- Location: 12°09′42″S 77°01′22″W﻿ / ﻿12.161655°S 77.022727°W Círculo Militar de Chorrillos, Chorrillos District, Lima, Peru
- Date: October 8, 2025
- Attack type: shooting
- Weapons: Pistol
- Deaths: 0
- Injured: 6
- Victims: Members of Agua Marina
- Perpetrator: Under investigation
- Motive: extortion

= Círculo Militar de Chorrillos shooting =

2025 mass shooting in Chorrillos, Peru

A shooting occurred at a concert on the evening of 8 October 2025, in the Chorrillos district of Lima, the capital of Peru. The incident left six people injured, including four members of Agua Marina, a band performing during the shooting. Many media outlets attributed this event as one of the causes for the impeachment of President Dina Boluarte.

== Background ==
Towards the end of 2023, the security crisis in Peru began to impact Agua Marina directly. This included a series of extortion attacks, ranging from thefts of equipment to bomb threats at their concerts. In 2023, a shootout outside an Agua Marina concert in Chile left two security guards injured.

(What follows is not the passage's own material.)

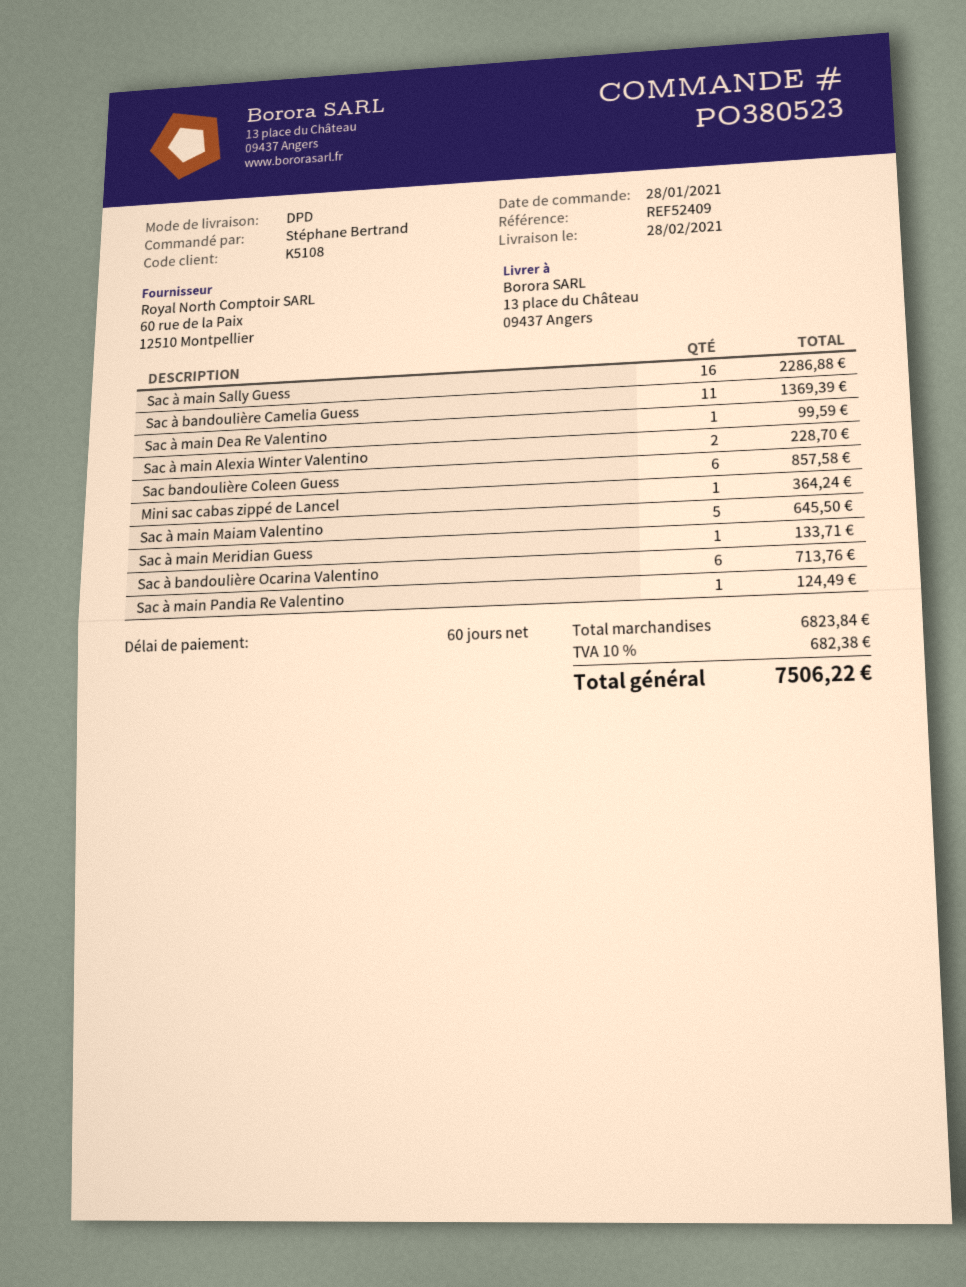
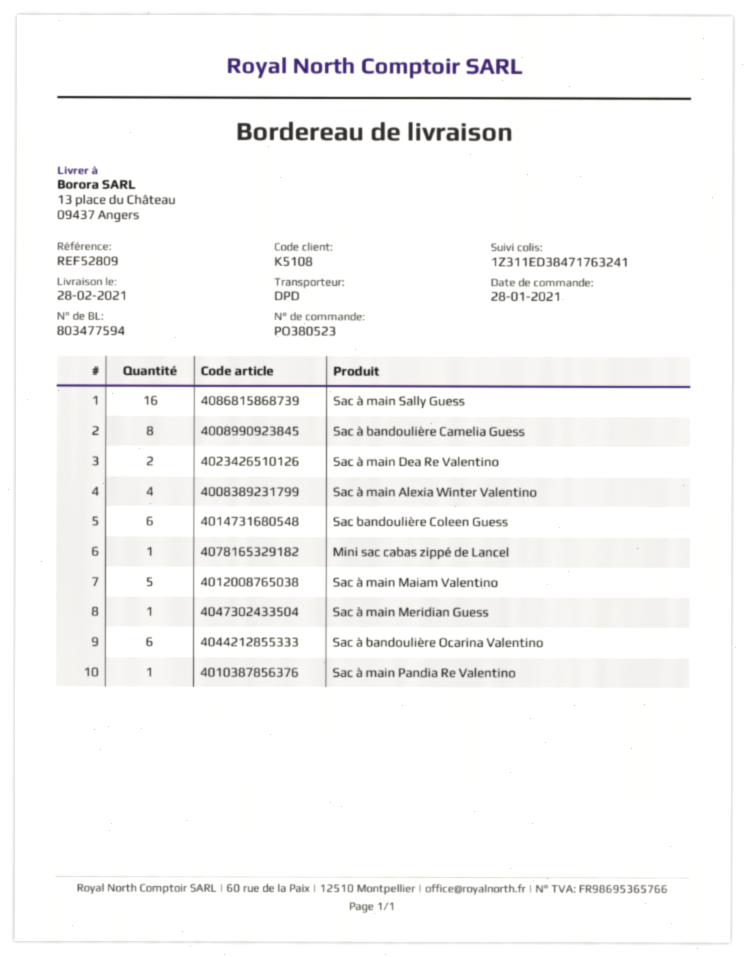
reference: REF52409 -> REF52809
Sac à bandoulière Camelia Guess: 11 -> 8
Sac à main Dea Re Valentino: 1 -> 2
Sac à main Alexia Winter Valentino: 2 -> 4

Additionally, in 2024 there was a grenade attack in Villa María del Triunfo that caused Agua Marina and another band to cancel a show.

In March 2025, the band leader announced they had filed reports with the National Police of Peru, but nothing had come from these actions. That same month, the group Armonía 10 was affected by a shooting which left the's band singer Paul "El Ruso" Flores, dead of a gunshot wound. A leader of Agua Marina spoke openly about how this killing and the security crisis generally was affecting musicians. One of the criminal organizations that allegedly shook Agua Marina down for money was known as "Los Injertos del Cono Norte", and led by Erick Luis Moreno Hernández.

== Shooting ==
On the 8th of October, Agua Marina was playing a concert for the public holiday that commemorates the Battle of Angamos. At 11:30 PM, gunshots were heard from behind the stage where the band was playing. Four members of Agua Marina were shot, along with a bartender and an attendee. After the attack, the assailants fled on a motorcycle.

== Aftermath ==

Upon hearing the news of the attack, artists including Dina Páucar and Armonía 10 interrupted shows they were playing to announce news of the attack to their audiences. Other musicians such as Corazón Serrano, Grupo 5 and Hermanos Yaipén later publicly announced their concern about insecurity in Peru & its effects on the music industry. Other artists, including Gian Marco, Tony Succar, Jely Reátegui, Andrés Wiese, and Patricia Barreto also issued statements about the attack and in support of the band. The Ombudsman of Peru issued a statement lamenting the attack.

Multiple outlets, including Infobae and BBC Mundo, attributed this attack as "the final straw" that caused politicians to decide to impeach Dina Boluarte.